Al llegar los primeros fríos, los fuertes y lánguidos tallos de la bufalaga o pala marina, cubiertos de escamas carnosas, pintan el interno blanco de diminutos pulsos amarillos.
Encontramos este arbusto de la familia de las Thymelaeaceae en los bordes de los caminos, en zonas semiáridas y cultivos semiabandonados o poco trabajados (algarrobales y olivares), donde se cuela con bastante facilidad.
En un primer contacto, la Bufalaga, que por estas tierras alcanza los 1,5m de altura, se nos muestra lánguida con sus ramas colgantes y ofrece una falsa idea de fragilidad, pues es otro buque insignia del bosque mediterráneo: poco necesitada de agua, bien acomodada al sol, con tallos fuertes y resistentes, grisáceos y erguidos los más veteranos, y ese verdor perenne que le hace, como a la mayoría de nuestro bosque, continuar creciendo en pleno invierno cuando el resto duerme.
Un mar velloso verde de hileras de hojas carnosas, salpicado por el amarillo de sus pequeñas flores.
Al acercarnos, podemos observar mejor sus hojas carnosas, ligeramente curvadas hacia adentro, de un verde intenso en el envés o parte exterior, sorprendentemente blanquecinas, debido a la vellosidad, en su parte interior o haz. Unas a otras se superponen describiendo una forma que recuerda a las puntas de los espárragos y que conforman las columnas colgantes repletas de flores características de la planta.

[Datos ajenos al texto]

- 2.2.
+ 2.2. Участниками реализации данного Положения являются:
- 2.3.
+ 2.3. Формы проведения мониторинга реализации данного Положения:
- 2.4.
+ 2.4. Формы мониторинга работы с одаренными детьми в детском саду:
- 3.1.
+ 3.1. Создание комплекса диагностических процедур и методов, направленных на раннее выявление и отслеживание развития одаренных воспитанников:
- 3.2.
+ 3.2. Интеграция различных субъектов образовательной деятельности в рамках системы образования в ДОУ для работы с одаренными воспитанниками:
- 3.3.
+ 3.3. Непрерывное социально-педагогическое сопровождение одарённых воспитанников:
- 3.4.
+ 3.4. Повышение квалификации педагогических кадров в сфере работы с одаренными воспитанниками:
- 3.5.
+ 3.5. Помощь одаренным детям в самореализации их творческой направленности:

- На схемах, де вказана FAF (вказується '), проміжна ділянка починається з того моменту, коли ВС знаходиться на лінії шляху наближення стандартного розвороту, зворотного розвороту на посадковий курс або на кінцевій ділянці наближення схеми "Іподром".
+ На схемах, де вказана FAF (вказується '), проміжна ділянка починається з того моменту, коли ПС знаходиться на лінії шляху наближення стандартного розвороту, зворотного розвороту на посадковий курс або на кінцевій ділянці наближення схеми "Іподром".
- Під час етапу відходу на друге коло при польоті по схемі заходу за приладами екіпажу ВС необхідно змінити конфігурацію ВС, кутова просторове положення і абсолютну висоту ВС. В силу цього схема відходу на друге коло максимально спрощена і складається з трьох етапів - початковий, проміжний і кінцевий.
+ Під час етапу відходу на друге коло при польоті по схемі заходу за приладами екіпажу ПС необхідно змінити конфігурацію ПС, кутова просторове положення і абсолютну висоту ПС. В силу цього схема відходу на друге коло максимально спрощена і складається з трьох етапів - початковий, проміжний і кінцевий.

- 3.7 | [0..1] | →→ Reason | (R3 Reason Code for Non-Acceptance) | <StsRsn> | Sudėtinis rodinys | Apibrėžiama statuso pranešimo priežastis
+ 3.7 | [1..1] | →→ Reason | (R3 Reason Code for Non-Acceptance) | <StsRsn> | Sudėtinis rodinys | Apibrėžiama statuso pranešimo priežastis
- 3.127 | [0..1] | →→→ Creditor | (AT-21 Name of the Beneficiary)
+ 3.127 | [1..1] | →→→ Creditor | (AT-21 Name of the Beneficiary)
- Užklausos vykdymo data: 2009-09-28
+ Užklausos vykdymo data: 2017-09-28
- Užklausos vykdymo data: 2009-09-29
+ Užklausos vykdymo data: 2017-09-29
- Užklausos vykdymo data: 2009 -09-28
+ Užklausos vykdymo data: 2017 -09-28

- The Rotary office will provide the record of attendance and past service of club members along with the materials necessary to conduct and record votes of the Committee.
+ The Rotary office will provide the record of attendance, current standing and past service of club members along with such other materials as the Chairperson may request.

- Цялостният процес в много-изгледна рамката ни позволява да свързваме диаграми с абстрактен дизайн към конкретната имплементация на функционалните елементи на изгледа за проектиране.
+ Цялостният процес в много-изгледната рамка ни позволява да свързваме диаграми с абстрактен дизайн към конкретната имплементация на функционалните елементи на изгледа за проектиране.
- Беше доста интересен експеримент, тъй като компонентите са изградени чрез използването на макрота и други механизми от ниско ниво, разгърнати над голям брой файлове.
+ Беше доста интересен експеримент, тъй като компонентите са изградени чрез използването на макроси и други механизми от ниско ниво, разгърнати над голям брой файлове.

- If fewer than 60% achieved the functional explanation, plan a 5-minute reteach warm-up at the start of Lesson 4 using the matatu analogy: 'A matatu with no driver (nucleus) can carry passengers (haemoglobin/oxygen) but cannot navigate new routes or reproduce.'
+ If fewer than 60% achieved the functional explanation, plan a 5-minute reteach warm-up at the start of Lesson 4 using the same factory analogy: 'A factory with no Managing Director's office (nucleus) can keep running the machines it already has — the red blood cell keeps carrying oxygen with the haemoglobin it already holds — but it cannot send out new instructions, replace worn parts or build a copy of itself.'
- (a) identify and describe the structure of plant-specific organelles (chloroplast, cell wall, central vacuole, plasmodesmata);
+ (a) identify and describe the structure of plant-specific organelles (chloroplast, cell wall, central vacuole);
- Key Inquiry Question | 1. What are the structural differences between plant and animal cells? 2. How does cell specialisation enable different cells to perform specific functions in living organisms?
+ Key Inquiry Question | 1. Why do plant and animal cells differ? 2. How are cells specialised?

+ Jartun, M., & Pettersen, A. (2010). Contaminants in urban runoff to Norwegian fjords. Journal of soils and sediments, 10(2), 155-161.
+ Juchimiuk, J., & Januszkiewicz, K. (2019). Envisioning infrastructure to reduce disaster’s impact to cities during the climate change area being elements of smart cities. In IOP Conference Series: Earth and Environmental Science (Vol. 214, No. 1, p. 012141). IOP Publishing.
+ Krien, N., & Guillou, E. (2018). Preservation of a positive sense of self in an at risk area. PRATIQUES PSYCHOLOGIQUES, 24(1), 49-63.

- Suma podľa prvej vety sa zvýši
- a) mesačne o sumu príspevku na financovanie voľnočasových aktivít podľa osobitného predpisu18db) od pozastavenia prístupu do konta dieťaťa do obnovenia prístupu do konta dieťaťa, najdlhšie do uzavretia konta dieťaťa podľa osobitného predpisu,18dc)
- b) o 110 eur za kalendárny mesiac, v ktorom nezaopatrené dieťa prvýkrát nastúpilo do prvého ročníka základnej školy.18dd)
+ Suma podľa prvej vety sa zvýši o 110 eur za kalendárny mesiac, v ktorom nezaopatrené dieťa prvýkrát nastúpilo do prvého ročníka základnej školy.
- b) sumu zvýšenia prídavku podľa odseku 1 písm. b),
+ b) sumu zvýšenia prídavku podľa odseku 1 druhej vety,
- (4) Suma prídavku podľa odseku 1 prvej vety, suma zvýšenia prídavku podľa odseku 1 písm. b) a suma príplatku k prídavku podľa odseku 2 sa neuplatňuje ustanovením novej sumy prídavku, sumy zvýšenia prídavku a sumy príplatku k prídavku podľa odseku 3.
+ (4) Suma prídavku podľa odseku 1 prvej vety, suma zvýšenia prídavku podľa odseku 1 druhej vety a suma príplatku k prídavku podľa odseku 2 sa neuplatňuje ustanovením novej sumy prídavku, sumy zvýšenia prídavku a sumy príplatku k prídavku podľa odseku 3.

Florece de octubre hasta bien entrado junio, por lo que podremos ver ese amarillo vistoso en pleno invierno. Sus flores crecen en grupos de 2 a 4, y presentan 4 lóbulos.
Su fruto, con forma de nuez, mide de 2,5 a 5mm.
La Bufalaga se encuentra desde Gerona hasta Cádiz, en las Baleares, en el Norte de África y en el Algarve portugués.
La resistencia de sus tallos ha hecho que se utilizaran para confeccionar escobas con las que barrer las eras y, dado el aguante de su madera frente al calor, para limpiar los hornos de cenizas y rescoldos.